Deri Datu Padang, a laborer from Sulawesi, was stabbed to death on Oct. 12 after carrying out repairs to a Catholic church.
Regional police chief Paulus Waterpauw reminded officers during a meeting in Wamena on Oct. 14 of the urgent need for them to step up security operations and allay public fears.
The outrage following the attack has heightened the tension in Jayawijaya district, just as police and security forces are battling to restore calm after the riots of Sept. 23 that killed 35 people, injured hundreds and saw hundreds of homes and other public buildings burned.
Despite the government’s vows to improve security and rebuild damaged facilities, business and schools have been unable to operate normally and migrants have continued to leave the area.
Father Gabriel Ngga, the provincial of the Franciscans in Papua, said the Wamena area was still paralyzed.
“Schools are quiet as teachers have fled and the children are still traumatized,” he told ucanews. “I visited several schools — I only saw a few children playing around for a while before returning home.”
He explained that a further concern was a growing suspicion between migrants and native Papuans. “I found that people no longer greet each other on the street,” he said. “This condition is very different from my previous experience.”

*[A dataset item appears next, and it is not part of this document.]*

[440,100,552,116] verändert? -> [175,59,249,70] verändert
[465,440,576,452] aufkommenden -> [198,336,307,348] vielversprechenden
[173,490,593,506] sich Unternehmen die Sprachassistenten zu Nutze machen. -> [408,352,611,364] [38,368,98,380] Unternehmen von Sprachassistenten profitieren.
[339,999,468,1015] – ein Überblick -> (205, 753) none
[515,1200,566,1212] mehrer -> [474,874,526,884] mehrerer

Officials said that in the last month about 10,000 migrants had quit Wamena and moved to other cities such as Jayapura.
Anselmus Narang, who works in Jayapura, said he and other volunteers had helped 95 people who chose to return by boat to their hometowns in Flores on Oct. 11, while others were still waiting for their departure schedule.

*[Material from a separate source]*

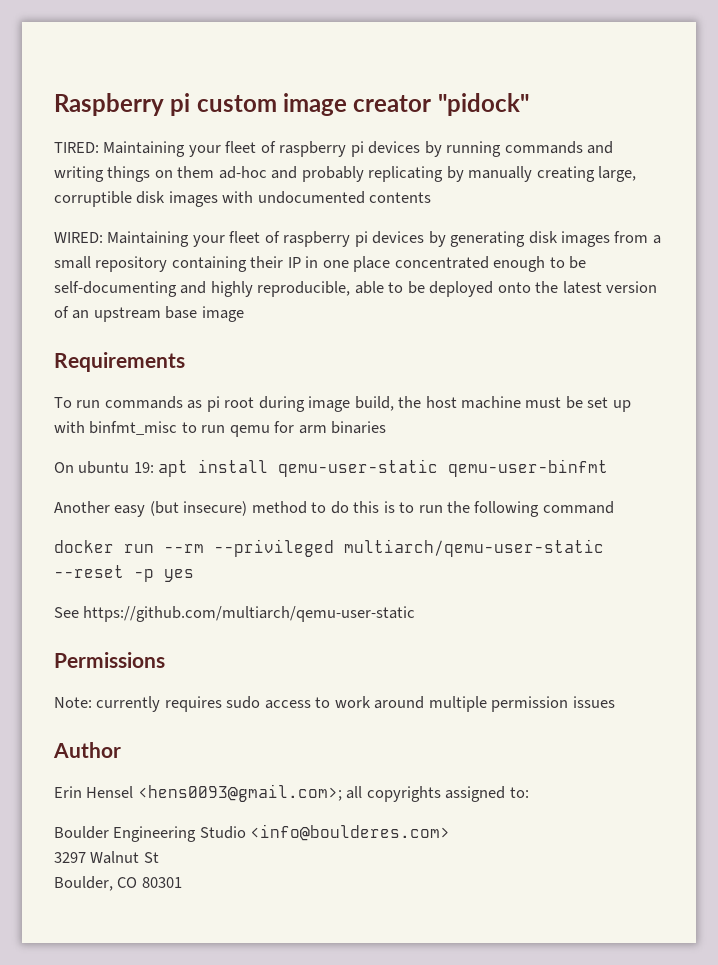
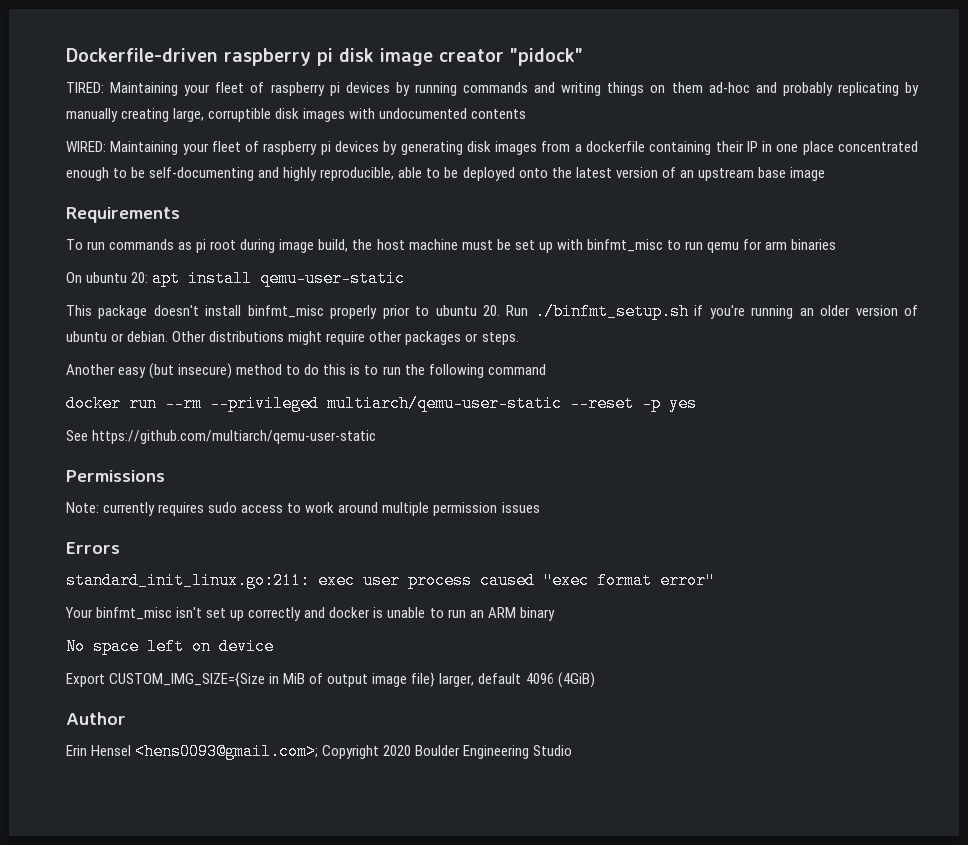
[54,93,277,116] Raspberry pi custom -> [66,48,374,66] Dockerfile-driven raspberry pi disk
[54,256,168,272] small repository -> [585,141,645,152] dockerfile
[133,462,154,473] 19: -> [131,272,149,283] 20:
[448,459,609,477] qemu-user-binfmt -> [66,303,919,320] [66,331,519,345] // This package doesn't install binfmt_misc properly prior to ubuntu 20. Run ./binfmt_setup.sh if you're running an older version of ubuntu or debian. Other distributions might require other packages or steps.
[53,742,121,758] [54,784,529,802] [54,824,451,842] [54,851,159,864] [54,876,182,891] Author // Erin Hensel <hens0093@gmail.com>; all copyrights assigned to: // Boulder Engineering Studio <info@boulderes.com> // 3297 Walnut St // Boulder, CO 80301 -> [66,542,120,554] [66,572,715,589] [65,607,555,621] [66,638,274,655] [66,672,595,688] [66,712,126,725] [66,743,573,760] Errors // standard_init_linux.go:211: exec user process caused "exec format error" // Your binfmt_misc isn't set up correctly and docker is unable to run an ARM binary // No space left on device // Export CUSTOM_IMG_SIZE={Size in MiB of output image file} larger, default 4096 (4GiB) // Author // Erin Hensel <hens0093@gmail.com>; Copyright 2020 Boulder Engineering Studio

“We have asked the East Nusa Tenggara government to help them return home because they have nothing left due to the recent conflict in Wamena,” he said.

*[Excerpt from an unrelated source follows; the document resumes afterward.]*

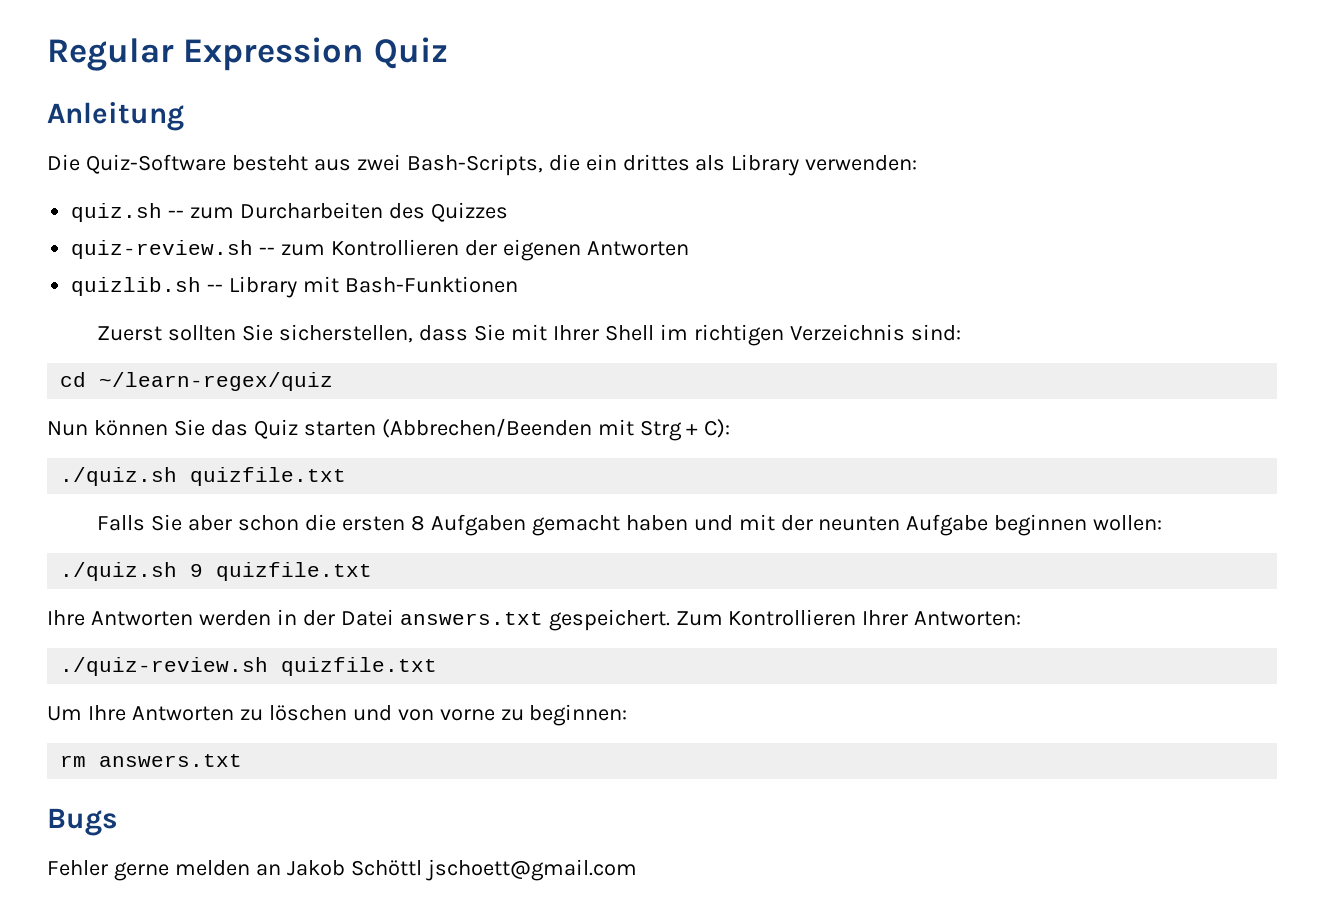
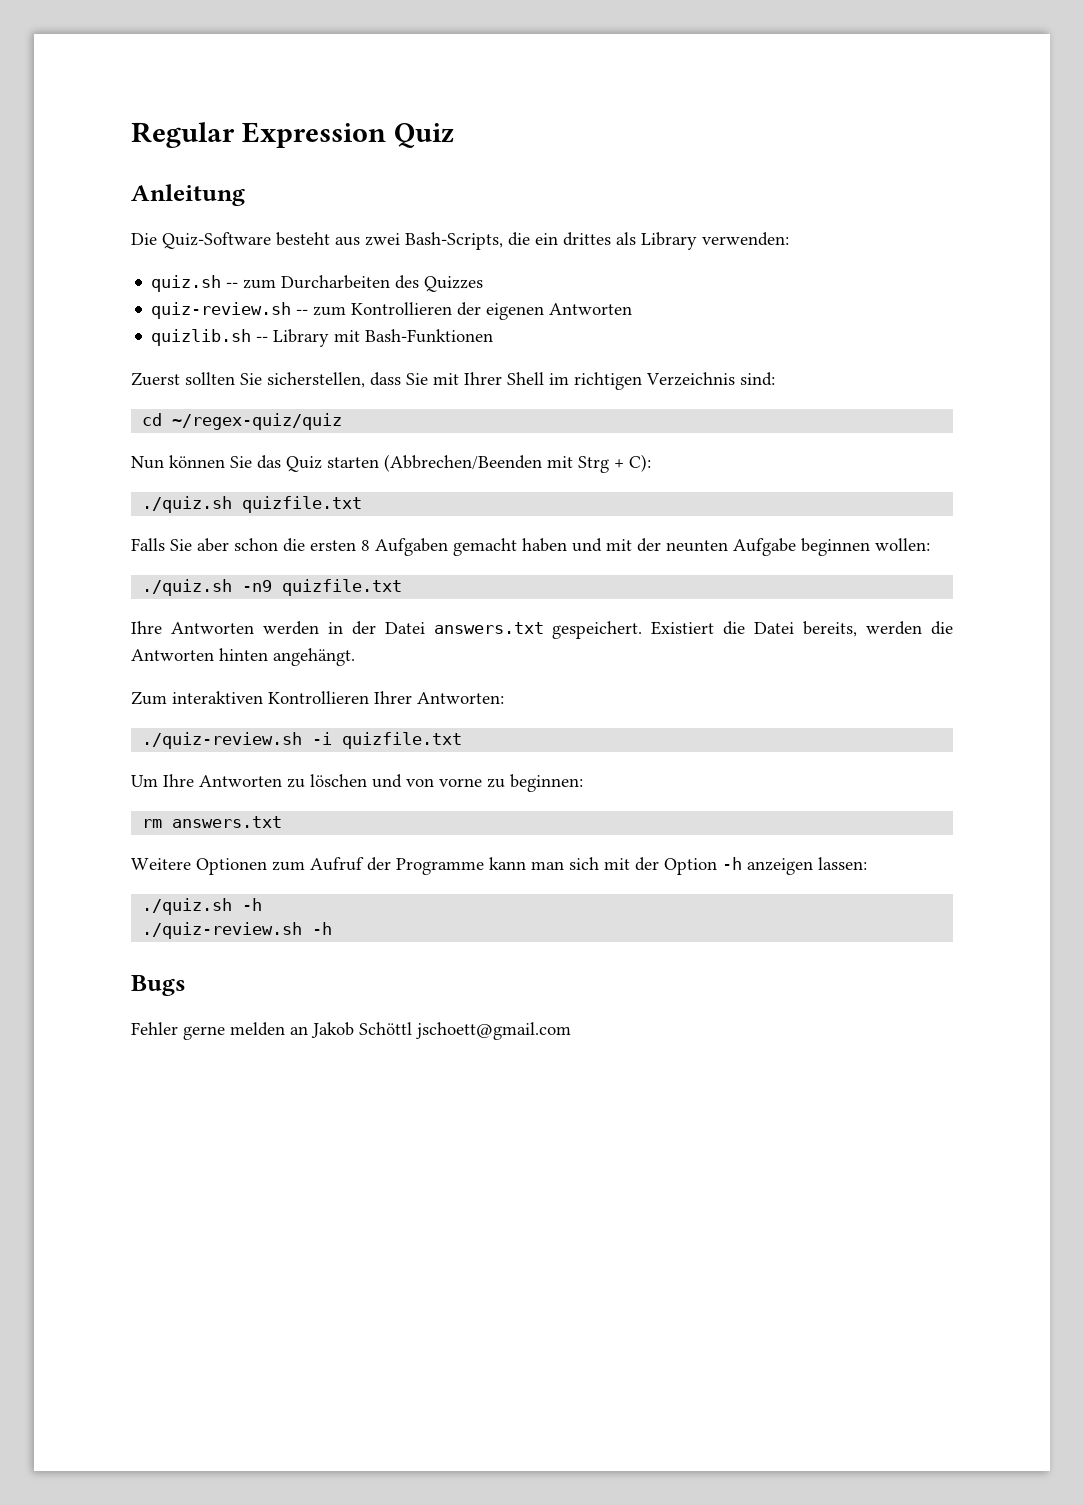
[99,372,334,391] ~/learn-regex/quiz -> [172,413,343,430] ~/regex-quiz/quiz
[190,564,204,577] 9 -> [242,580,273,592] -n9
[675,611,723,626] Zum -> [651,621,953,637] [131,648,355,666] [131,691,263,705] Existiert die Datei bereits, werden die Antworten hinten angehängt. // Zum interaktiven
(269, 666) none -> [312,732,333,745] -i
(243, 760) none -> [131,857,867,875] [142,898,263,915] [142,922,333,939] // Weitere Optionen zum Aufruf der Programme kann man sich mit der Option -h anzeigen lassen: // ./quiz.sh -h // ./quiz-review.sh -h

Unfair treatment of Papuans
Father John Djonga, a prominent human rights activist based in Wamena, warned that this tension could escalate at any time if there was no sign of a rapprochement between warring factions.
He explained that the Papuans’ experience of violence for decades was exacerbated by the strengthening of sentiment that indigenous Papuans had been treated unfairly compared with non-Papuans.
He cited the current situation in Wamena and several other cities, including Lani Jaya, Yahukimo and Agats, where thousands of indigenous Papuans are still confined after fleeing the conflict in Nduga last December, soon after the killing of construction workers by a separatist group.
“Papuans see that the Nduga refugees are ignored. On the other hand, the government quickly shows how much it cares when migrants have problems,” he said.
The priest hoped the government would not make Papuans second-class citizens in their own land.
Gilbert Yakwar, spokesman for the Papua provincial government, said it had poured 35 billion rupiah (US$2.48 million) to repair public and business facilities such as shops in Wamena.